Date of Award

Fall 2014

Degree Type

Dissertation

Degree Name

Doctor of Philosophy (PhD)

Department

Biological Science

First Advisor

Michael Gribskov

Committee Chair

Michael Gribskov

Committee Member 1

Daisuke Kihara

Committee Member 2

JoAnne Banks

Committee Member 3

Ann Rundell

Abstract

Arsenic is a natural contaminant in the soil and ground water, which raises considerable concerns in food safety and human health worldwide. The fernPteris vittata (Chinese brake fern) is the first identified arsenic hyperaccumulator[1]. It and its close relatives have un-paralleled ability to tolerant arsenic and feature unique arsenic metabolisms. The focus of the research presented in this thesis is to elucidate the fundamentals of arsenic tolerance and hyper-accumulation in Pteris vittata through high throughput technology and bioinformatics tools. The transcriptome of the P. vittatagametophyte under arsenate stress was obtained using RNA-Seq technology and Trinity de novo assembly. Functional annotation of the transcriptome was performed in terms of blast search, Gene Ontology term assignment, Eukaryotic Orthologous Groups (KOG) classification, and pathway analysis.
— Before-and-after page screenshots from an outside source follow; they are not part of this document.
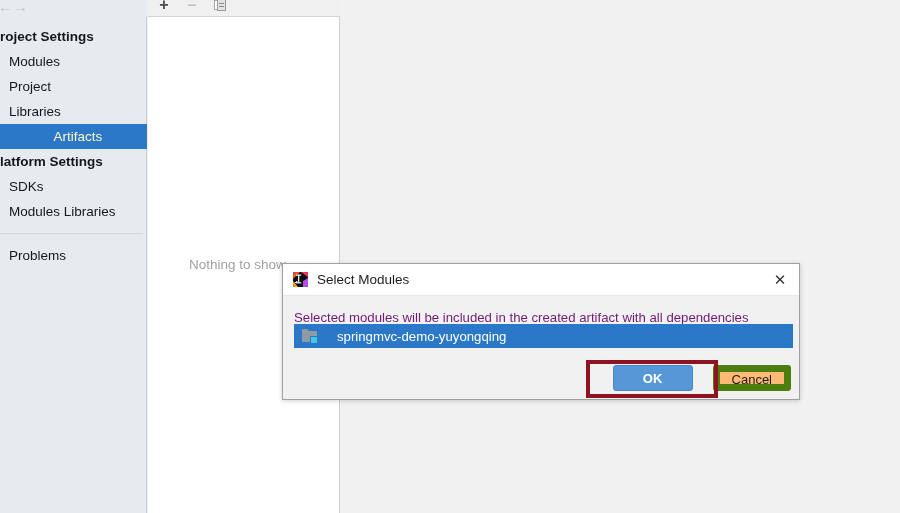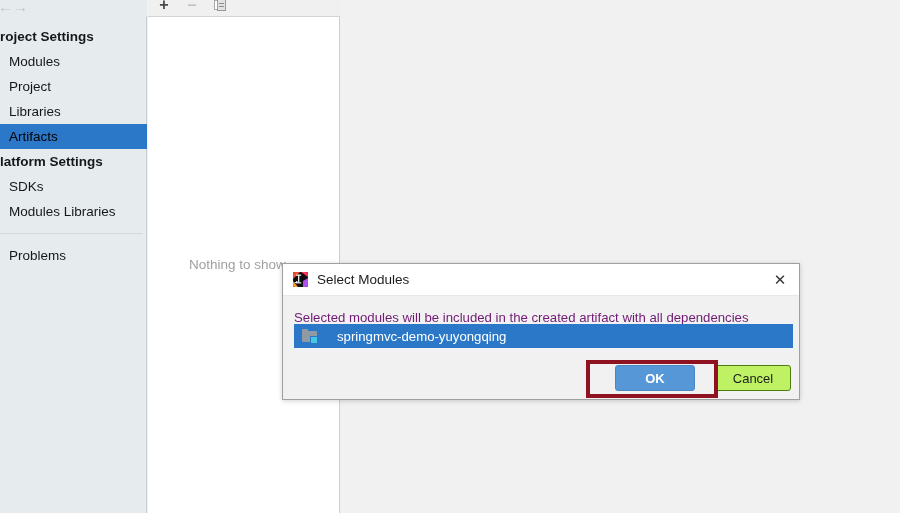"Artifacts" .nav-item.selected { color: #000000 -> #fef9c3; text-align: none -> center }
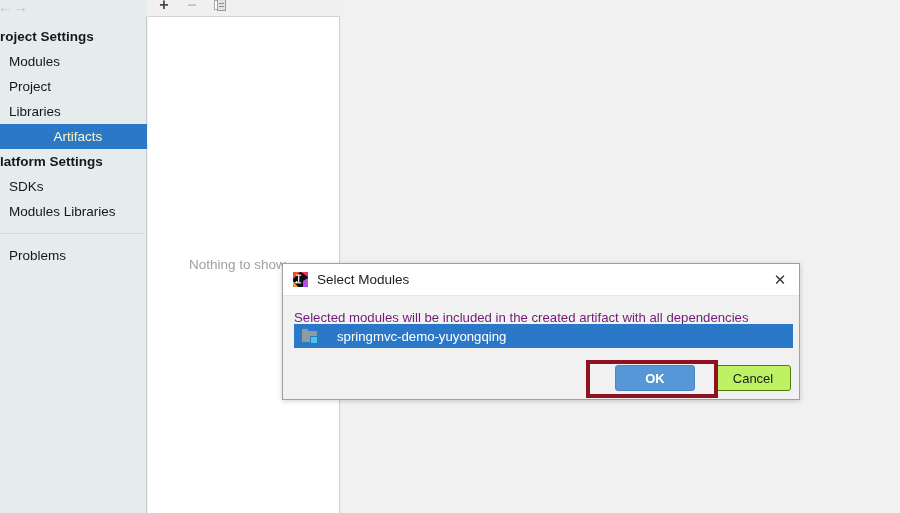"Cancel" .btn { background: #bef264 -> #fdba74; border: 1px solid #4d7c0f -> 7px solid #4d7c0f }
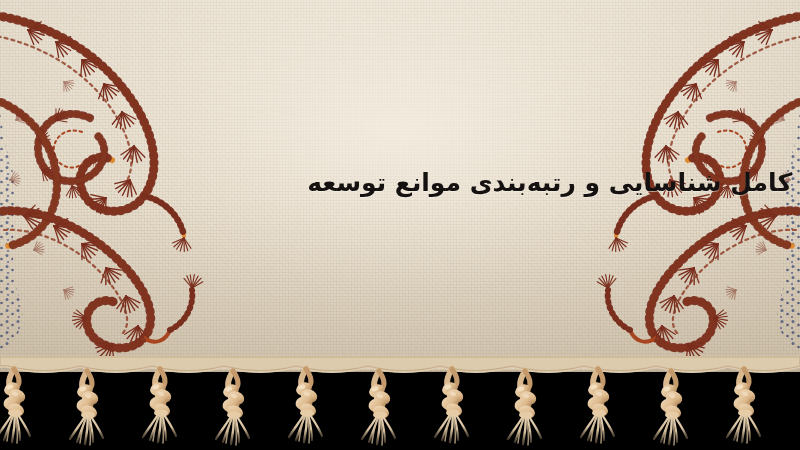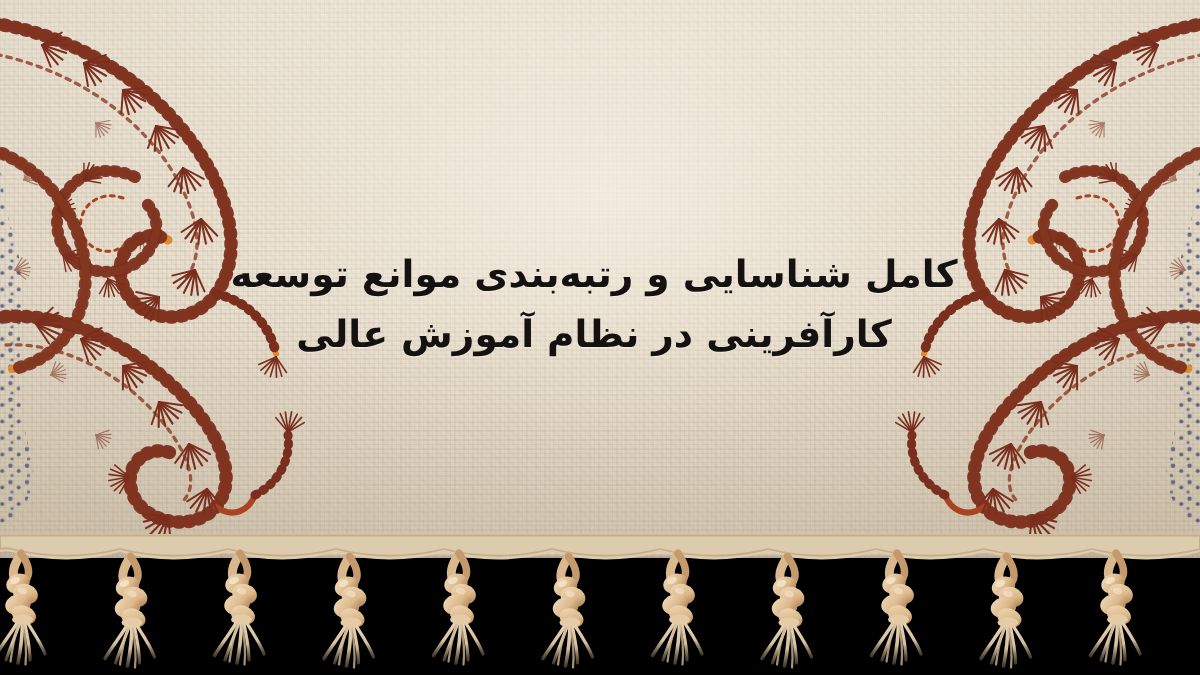"کامل شناسایی و رتبه‌بندی موانع" .title-block { text-align: center -> none }
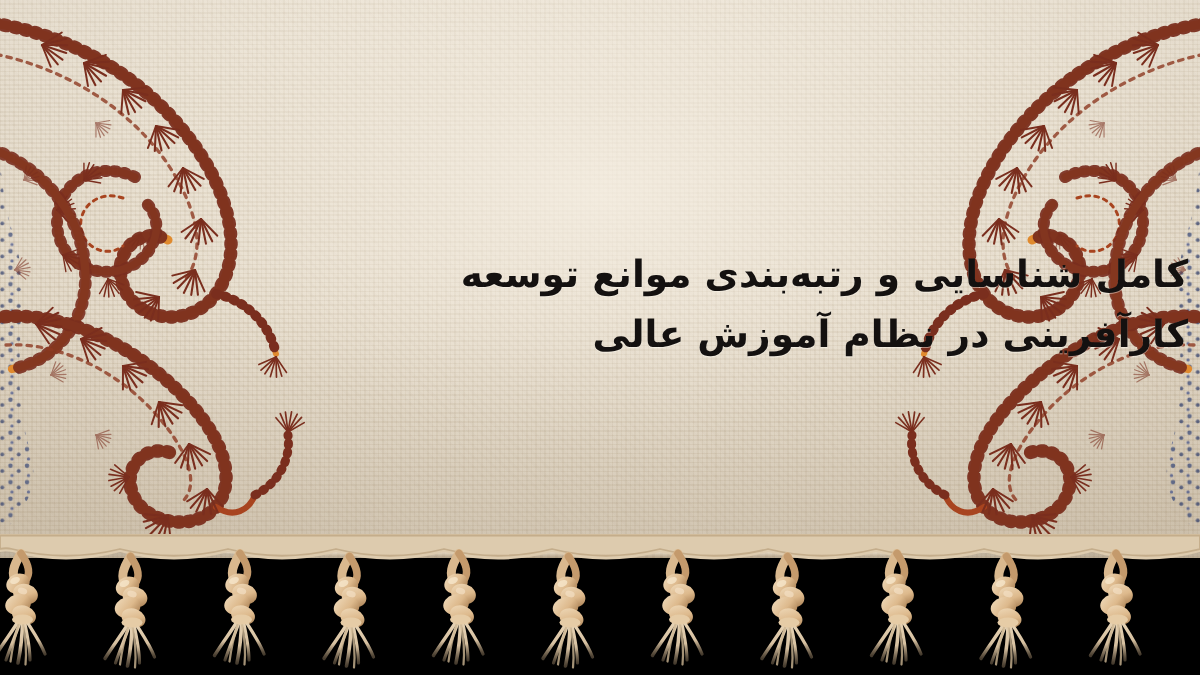"کارآفرینی در نظام آموزش عالی" span.title-line { html: <span>کارآفرینی در نظام آموزش عالی</span> -> none }
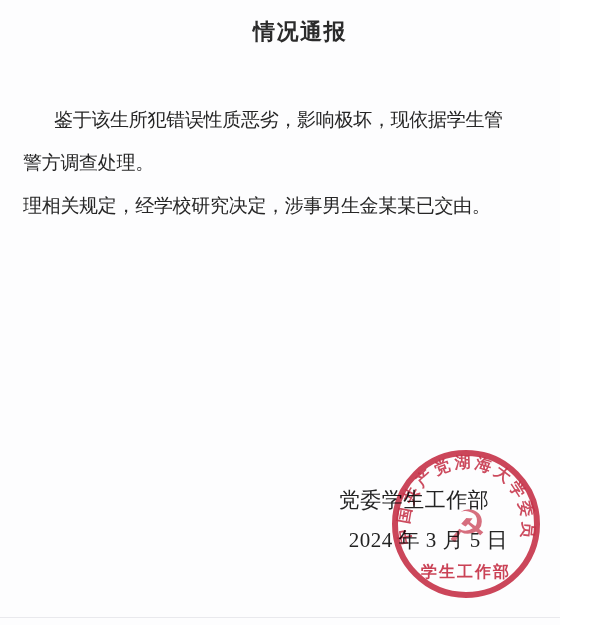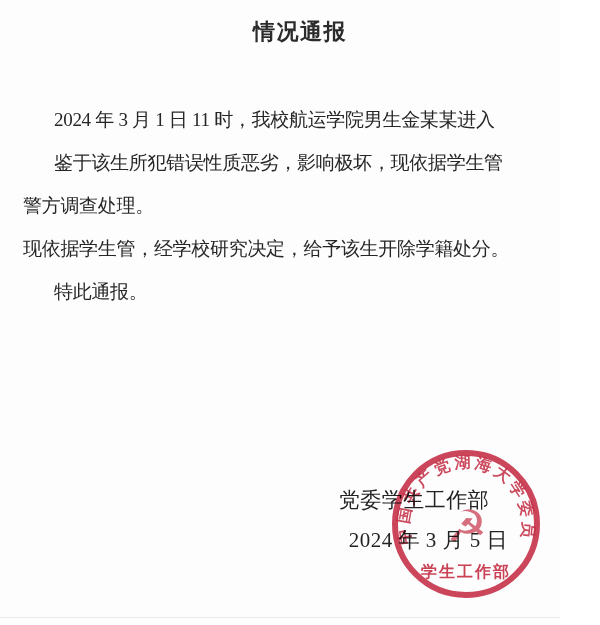"2024 年 3 月 1" div.doc-line { html: <div>2024 年 3 月 1 日 11 时，我校航运学院男生金某某进入</div> -> none }
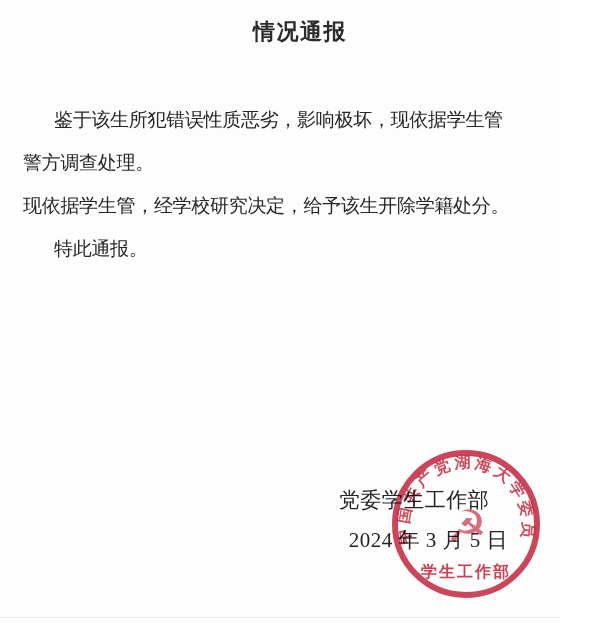"现依据学生管，经学校研究决定，给予该生开除学籍处分。" div.doc-line { text: 现依据学生管，经学校研究决定，给予该生开除学籍处分 -> 理相关规定，经学校研究决定，涉事男生金某某已交由 }
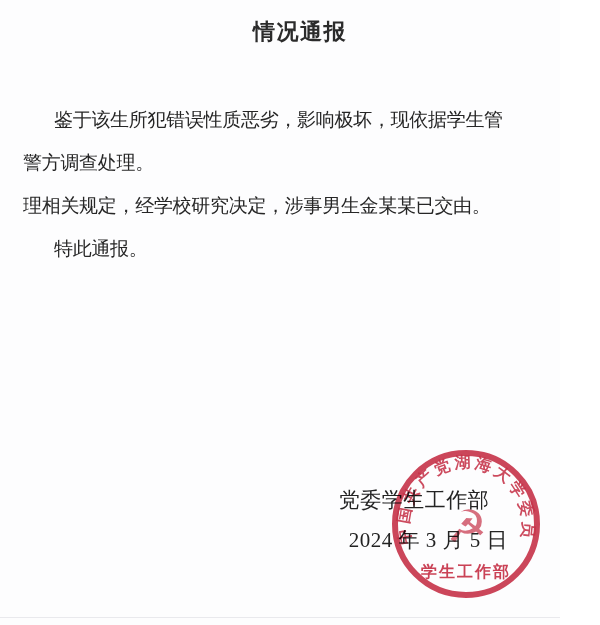"特此通报。" div.doc-line { html: <div>特此通报。</div> -> none }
Differentially expressed genes induced by arsenic stress were identified, which revealed several key players in arsenic hyper-accumulation. As part of the efforts to annotate differentially expressed genes, literature of plant arsenic tolerance was collected and built into a searchable database using the Textpresso text-mining tool, which greatly facilitates the retrieval of biological facts involving arsenic related gene. In addition, an SVM-based named-entity recognition system was constructed to identify new references to genes in literature. The results provide excellent sequence resources for arsenic tolerance study in P.vittata, and establish a platform for integrative study using data of multiple types.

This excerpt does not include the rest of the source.